*** MATERIAL TO PROCESS Section Begins ***
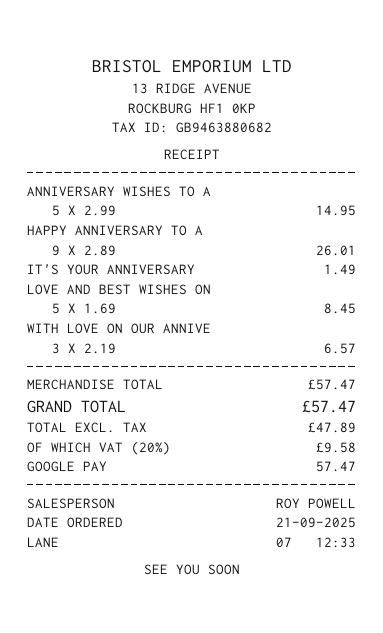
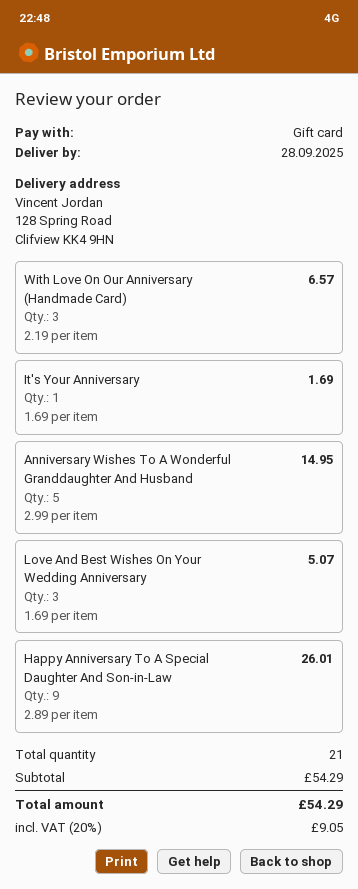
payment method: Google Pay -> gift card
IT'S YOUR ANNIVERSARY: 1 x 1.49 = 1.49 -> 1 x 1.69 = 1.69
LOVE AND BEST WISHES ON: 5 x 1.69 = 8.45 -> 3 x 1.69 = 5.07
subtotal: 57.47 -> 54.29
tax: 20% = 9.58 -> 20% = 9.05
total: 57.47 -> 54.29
*** MATERIAL TO PROCESS Section Ends ***
*** MATERIAL TO PROCESS Section Begins ***
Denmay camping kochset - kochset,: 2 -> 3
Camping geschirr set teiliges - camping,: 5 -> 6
*** MATERIAL TO PROCESS Section Ends ***
- [EXERCISE GOAL]
Where does the string "camping" appear in the records above? Show every line that holds it.

- [RESPONSE FOR THIS EXERCISE]
Denmay camping kochset - kochset,: 2 -> 3
Camping geschirr set teiliges - camping,: 5 -> 6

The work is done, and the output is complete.